“Anybody who had a personality in rock-style guitar playing—that’s what really turned me on and that’s the direction I went,” says Slash. “I never faltered from that, that’s why I never became Randy Rhoads or any of those guys, especially in the ’80s.” Photo by William Hames / Atlas Icons.

It was 27 years ago when Guns N’ Roses’ Appetite for Destruction hit the scene and a young Saul Hudson, soon to be known simply as Slash, relit the Les Paul fire during a time that other guitarists were wielding super strats and wearing spandex. Today Slash remains as popular as any guitarist (living … or maybe ever) and is one of the few who emerged from the ’80s unscathed by the musical canon of that era: glitz, glamour, and glorified shred. While many of his peers have disappeared in the rearview mirror, Slash is still making relevant rock three decades later.

When GNR disbanded in the mid ’90s, the top-hatted, transplanted Englishman with a mop of curls and a side-mouth smoke went on his own with Slash’s Snakepit. Then in 2002 he formed the supergroup Velvet Revolver with ex-GNR bassist Duff McKagan and drummer Matt Sorum, guitarist Dave Kushner, and vocalist Scott Weiland. Slash’s larger-than-life guitar talent and the music he made with GNR overshadows these later ventures, but he’s been making music ever since and remains arguably the most career-successful ex-GNR member.

With his current band, the Conspirators—Myles Kennedy, Brent Fitz, Todd Kerns, and Frank Sidoris—it appears Slash has found something he’s been looking for: a band that ignites together. “It almost sounds weird. Because you play around a lot, and you get known for playing with a lot of people,” Slash says. “You throw some people together temporarily—that was the original premise—guys who I didn’t know. And there was this amazing chemistry that happened, and when I tell people that, they’re like ‘yeah, yeah, yeah whatever.’”

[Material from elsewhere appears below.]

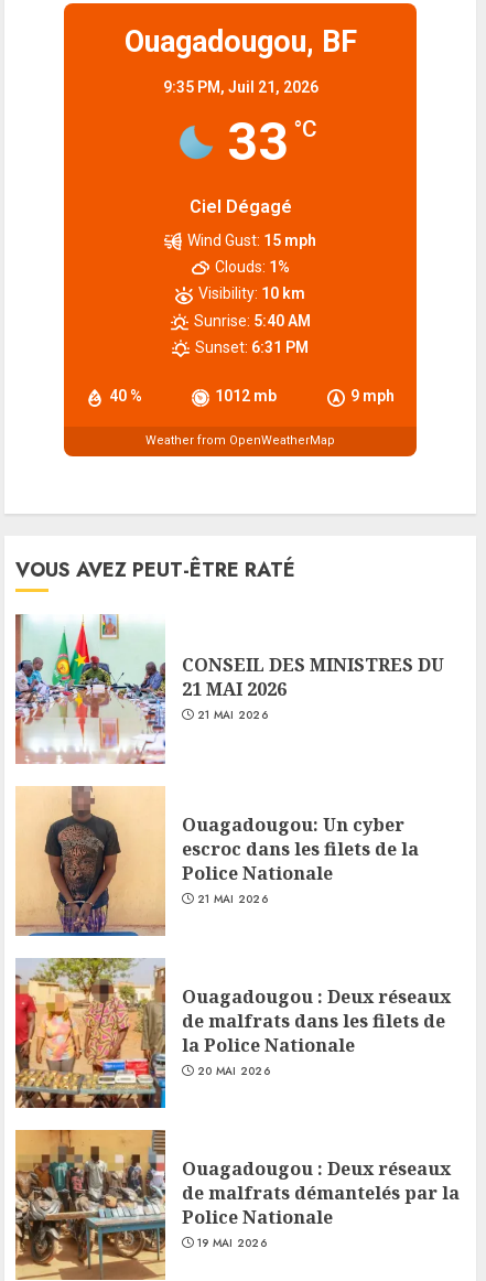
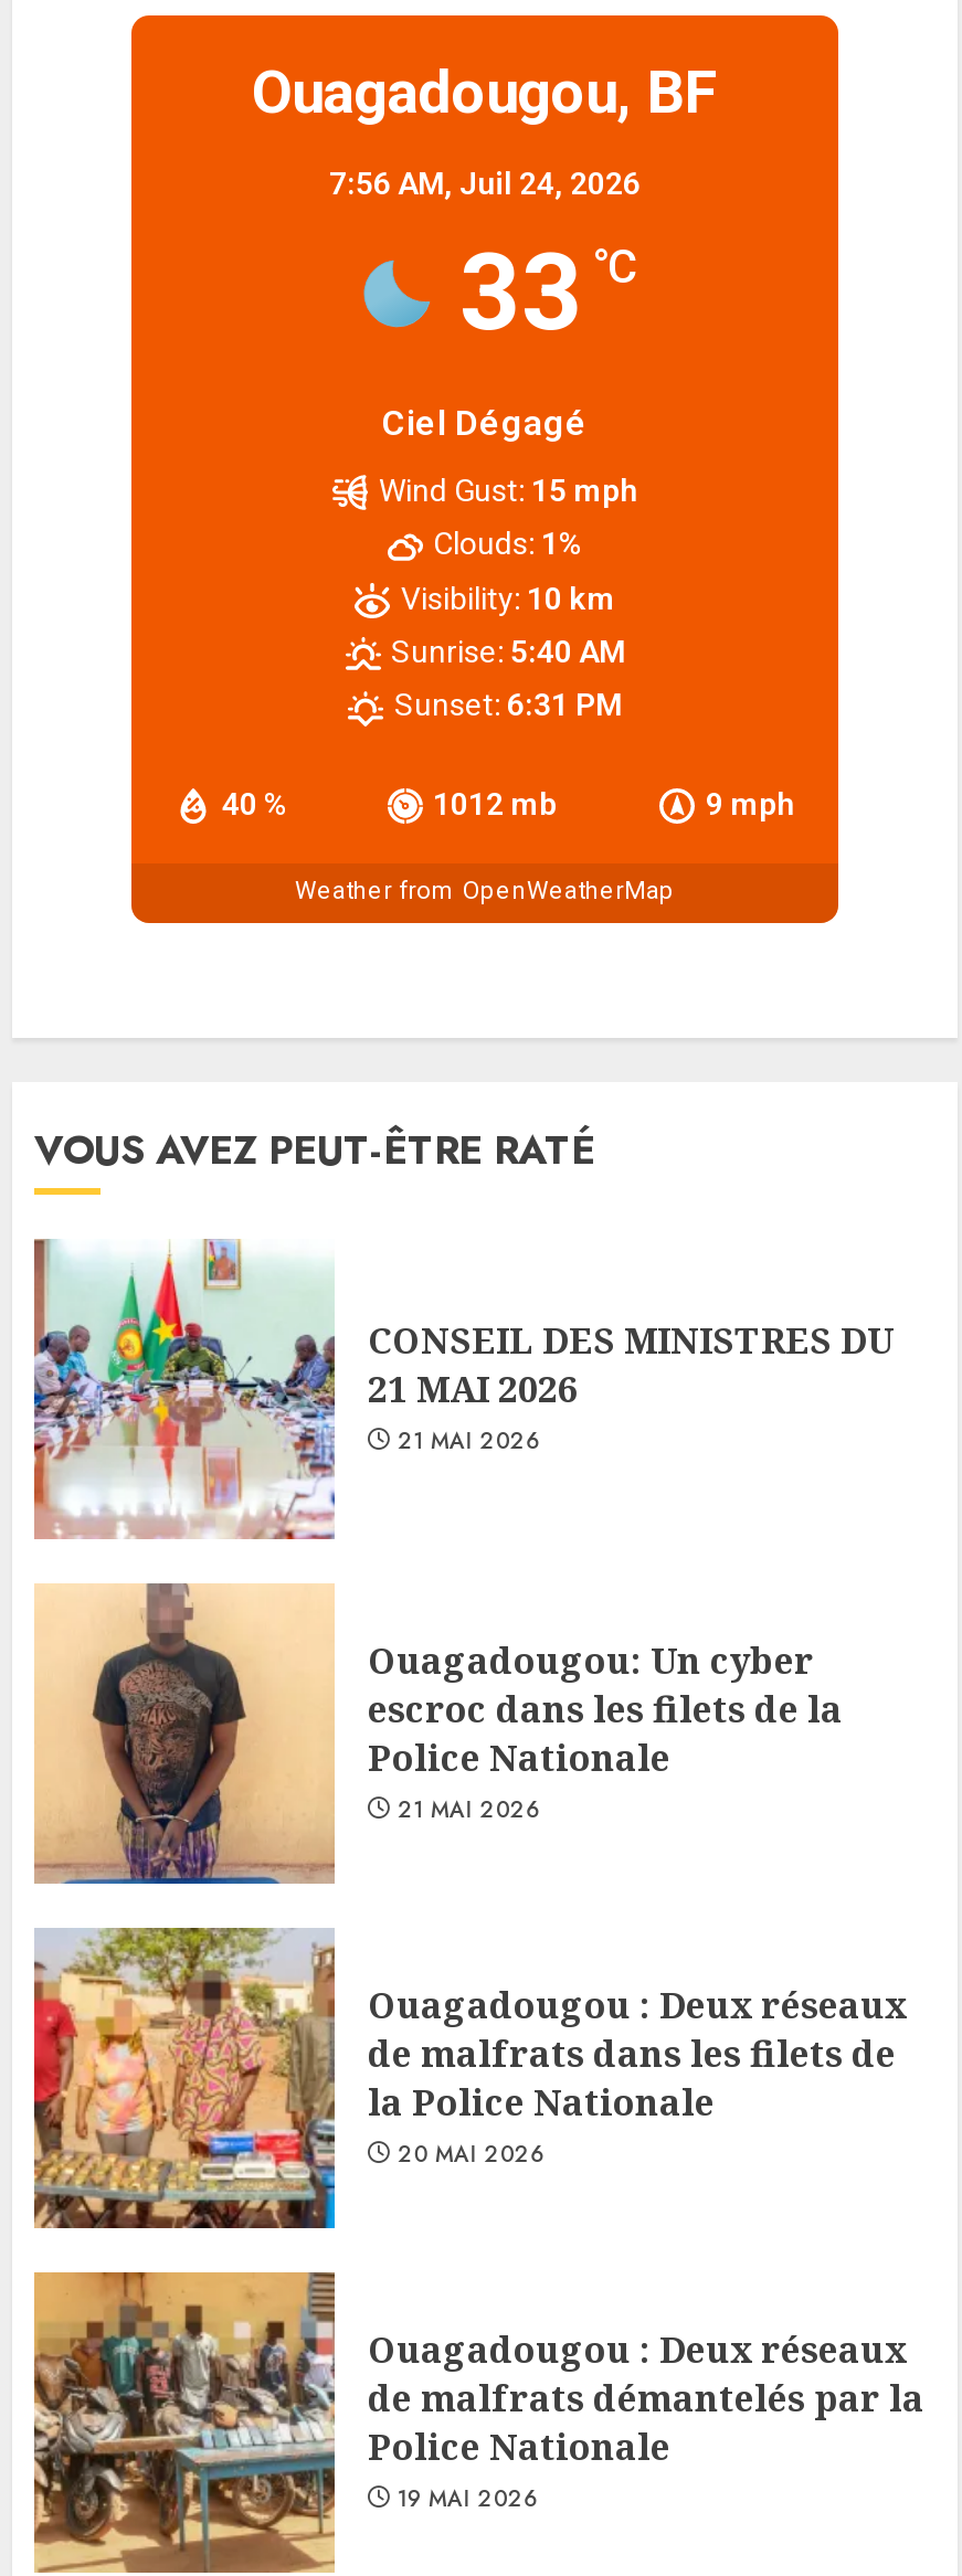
[163,78,318,96] 9:35 PM, Juil 21, 2026 -> [329,167,641,202] 7:56 AM, Juil 24, 2026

“I don’t like to noodle around in the studio—it does not fascinate me. Playing in a room as a band is first and foremost the only way to do any kind of proper rock ’n’ roll recording.”

This chemistry comes through on the group’s new album, World on Fire. With its cohesive sound, this naturally flowing collection of 18 barnburners provides a foundation for Slash’s extraterrestrial, high-flying tones and extensive soloing. It should come as no surprise that guitar plays a dominant role here: It has been at the forefront of Slash’s life since he first heard Aerosmith’s Rocks at age 14. How apt that Slash and his Conspirators just kicked off their release tour with Aerosmith.

When it comes to recording, the M.O. stays simple for Slash: commit live jamming to tape. Another crucial element was to collaborate with someone who knew guitar: Slash picked Michael “Elvis” Baskette to produce World on Fire because from the get-go, Baskette had the vocabulary to have a conversation about tone. “He was really, really passionate about guitar sounds, so that was it. I said, ‘You’re on!’”

Though World on Fire is the second effort from this lineup, Slash and the Conspirators are just getting started. “There’s really sort of a thing happening with these guys that’s developed over the last four years—it started with a spark and it’s really settling into something.”

How do you approach making rock ’n’ roll? How do you keep it fresh, and how do you keep evolving?
That’s really something that the listener has to come to a realization of. I can’t say that I purposely set out to do this and this and this, so it’s going to be modern. The approach I use is basically the same, I’ve altered it a few times over the years for certain situations, but I like to work quick. I don’t like to noodle around in the studio—it does not fascinate me. Playing in a room as a band is first and foremost the only way to do any kind of proper rock ’n’ roll recording. I’ve always found that playing live to tape has worked. I did a couple of Velvet Revolver records with Pro Tools, and the first one, which was a pretty popular record, has a tendency to sound very linear, which is what a lot of new rock bands sound like. There’s no dynamics because people sit there and tweak everything to line up. And they don’t realize it’s taking the actual energy and humanity out of the recording. People who listen to it don’t know what it is, but there’s something they’re not getting.

When we did that with Velvet Revolver it was ’cuz I sorta didn’t know any better. I witnessed that happening in the middle of the night. I’d left the studio and then came back to get my keys or something and found the engineer just tweaking everything. I was like, “What are you doing?” That was the first time I witnessed this in real time. Since then, I’ve been like, “No, I don’t want to do it that way.” So I stick to just recording as a band.

On our first record, Apocalyptic Love, the band was really developing, so I just recorded completely live to tape, no overdubs or any of that stuff. It was cool and we achieved it, and I got to see how good the band really was. This time around, I went back to recording live and doing my guitar in the control room and making sure it sounded right. I find that’s the best way to do it. If anything sounds fresh, it’s mostly from not trying to be retro.